____ INPUT DATA
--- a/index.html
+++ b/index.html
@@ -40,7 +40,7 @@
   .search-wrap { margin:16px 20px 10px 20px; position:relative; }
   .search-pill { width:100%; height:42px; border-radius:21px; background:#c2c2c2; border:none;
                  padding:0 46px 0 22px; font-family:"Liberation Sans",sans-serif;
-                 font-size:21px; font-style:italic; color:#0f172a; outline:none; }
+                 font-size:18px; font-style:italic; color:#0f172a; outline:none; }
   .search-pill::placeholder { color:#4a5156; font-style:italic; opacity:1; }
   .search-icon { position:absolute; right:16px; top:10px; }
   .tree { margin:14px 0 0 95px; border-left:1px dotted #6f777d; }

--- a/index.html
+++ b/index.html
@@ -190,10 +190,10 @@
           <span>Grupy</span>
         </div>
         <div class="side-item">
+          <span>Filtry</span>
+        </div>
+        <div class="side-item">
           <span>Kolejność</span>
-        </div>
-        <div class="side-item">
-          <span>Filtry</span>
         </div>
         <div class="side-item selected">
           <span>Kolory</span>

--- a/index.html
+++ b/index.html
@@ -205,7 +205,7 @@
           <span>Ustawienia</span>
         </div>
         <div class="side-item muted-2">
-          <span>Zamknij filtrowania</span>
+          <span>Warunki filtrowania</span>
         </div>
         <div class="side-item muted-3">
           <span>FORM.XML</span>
________
____ INPUT DATA
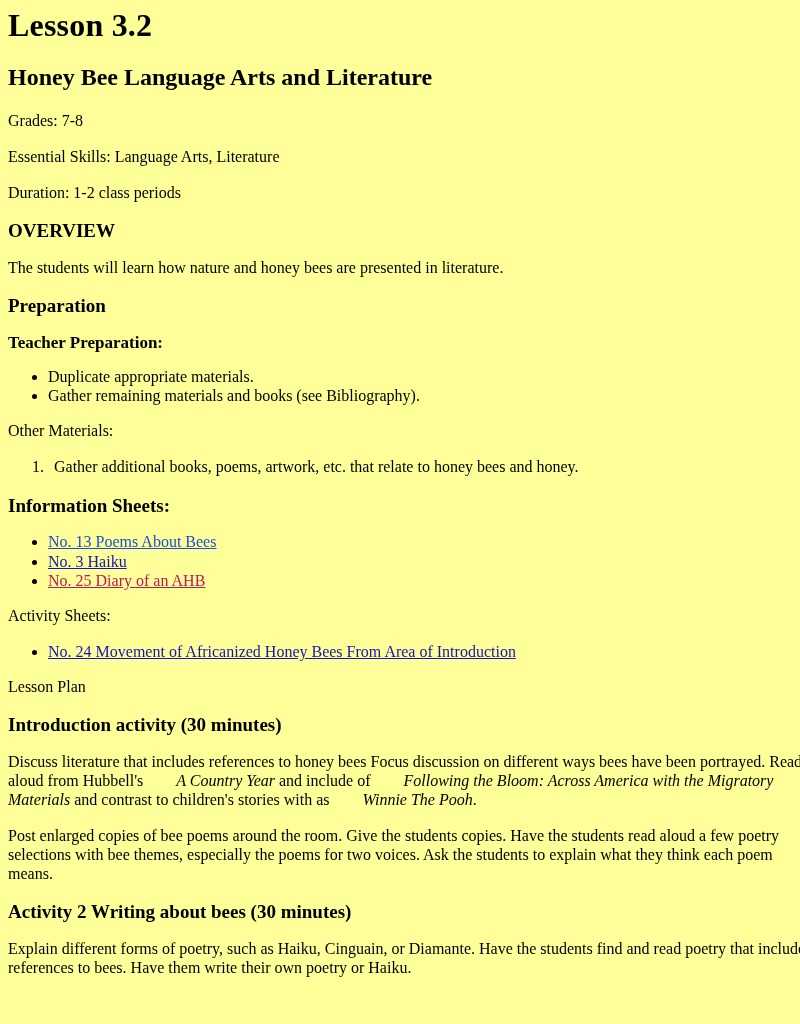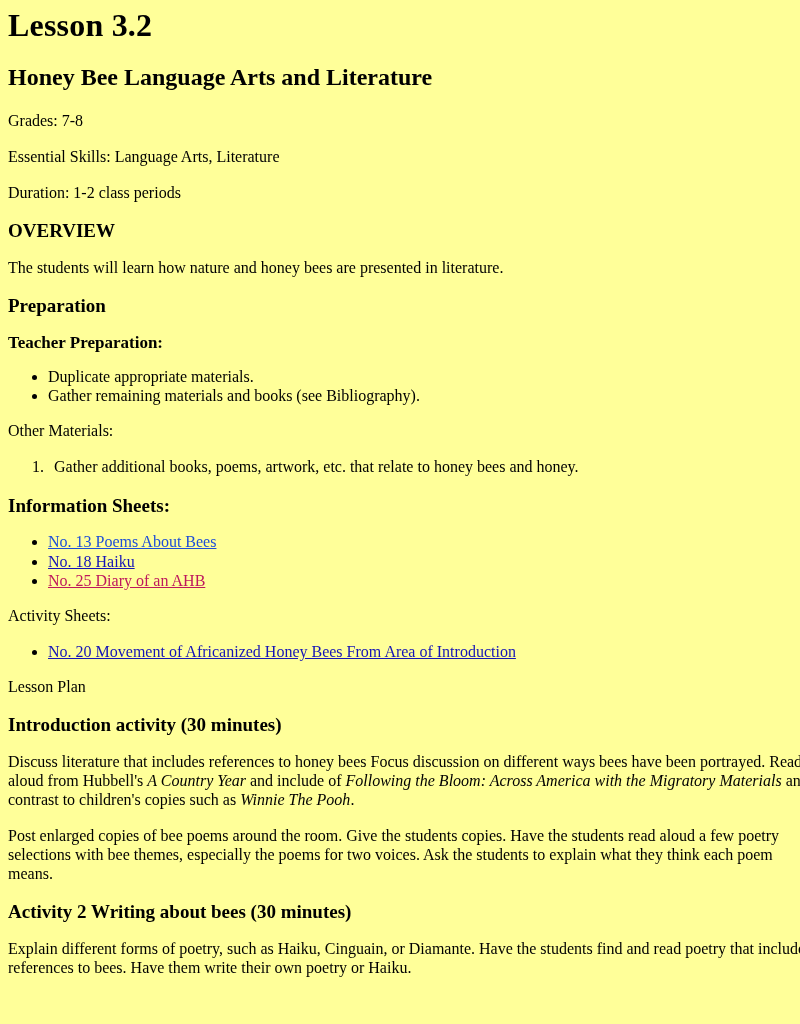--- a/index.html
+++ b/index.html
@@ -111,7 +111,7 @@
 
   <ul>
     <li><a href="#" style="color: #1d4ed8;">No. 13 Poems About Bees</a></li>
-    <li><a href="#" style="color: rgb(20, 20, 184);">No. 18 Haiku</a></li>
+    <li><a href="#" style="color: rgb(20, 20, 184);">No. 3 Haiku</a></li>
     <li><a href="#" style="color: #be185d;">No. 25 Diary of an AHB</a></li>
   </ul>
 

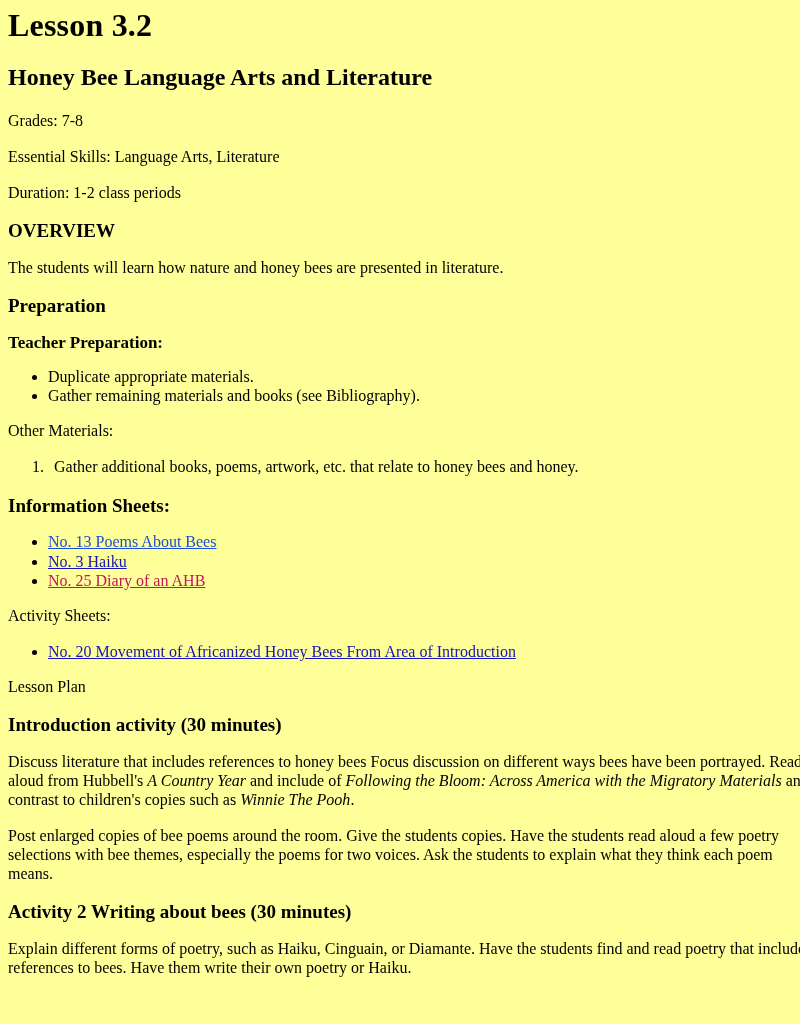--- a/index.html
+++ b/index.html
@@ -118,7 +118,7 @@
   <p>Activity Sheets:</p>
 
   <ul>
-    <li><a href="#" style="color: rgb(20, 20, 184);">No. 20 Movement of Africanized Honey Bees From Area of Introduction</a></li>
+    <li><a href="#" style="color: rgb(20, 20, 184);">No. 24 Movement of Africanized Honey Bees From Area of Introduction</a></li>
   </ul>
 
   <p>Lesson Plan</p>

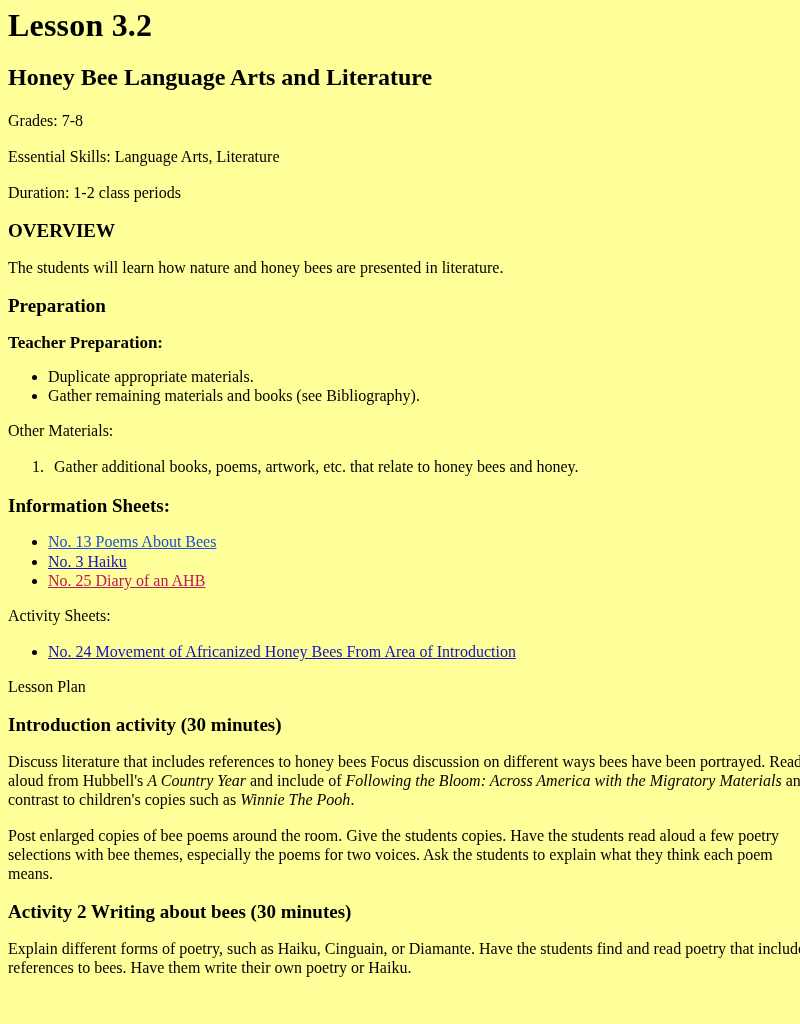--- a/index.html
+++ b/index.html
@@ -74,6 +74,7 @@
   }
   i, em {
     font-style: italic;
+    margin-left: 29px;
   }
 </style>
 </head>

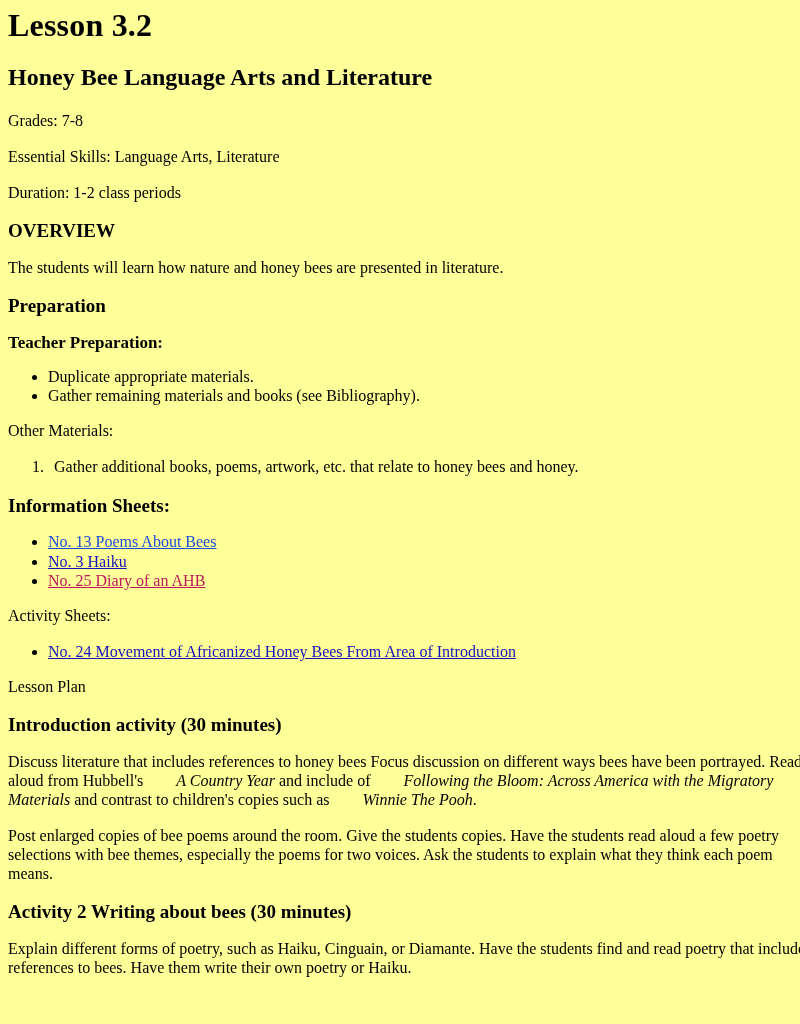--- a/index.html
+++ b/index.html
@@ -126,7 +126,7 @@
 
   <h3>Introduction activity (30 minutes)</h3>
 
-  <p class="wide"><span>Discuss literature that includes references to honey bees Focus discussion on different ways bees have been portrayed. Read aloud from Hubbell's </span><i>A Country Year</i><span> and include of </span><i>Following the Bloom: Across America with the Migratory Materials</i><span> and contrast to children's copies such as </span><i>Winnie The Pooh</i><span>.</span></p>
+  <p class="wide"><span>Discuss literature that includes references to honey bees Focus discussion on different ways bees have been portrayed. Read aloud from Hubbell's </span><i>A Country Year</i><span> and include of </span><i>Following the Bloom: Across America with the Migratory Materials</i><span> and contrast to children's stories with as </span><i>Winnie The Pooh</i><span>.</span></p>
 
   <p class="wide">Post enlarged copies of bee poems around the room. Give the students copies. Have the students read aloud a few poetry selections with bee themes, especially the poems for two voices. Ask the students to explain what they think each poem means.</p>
________
WHAT YOU WILL DO: Look above for the line holding "<h3>Introduction activity (30" and the line holding "such as </span><i>Winnie The Pooh</i><span>.</span></p>", then output exactly those two lines and every line between them, nothing more.

ANSWER FOR THE TASK:
   <h3>Introduction activity (30 minutes)</h3>
 
-  <p class="wide"><span>Discuss literature that includes references to honey bees Focus discussion on different ways bees have been portrayed. Read aloud from Hubbell's </span><i>A Country Year</i><span> and include of </span><i>Following the Bloom: Across America with the Migratory Materials</i><span> and contrast to children's copies such as </span><i>Winnie The Pooh</i><span>.</span></p>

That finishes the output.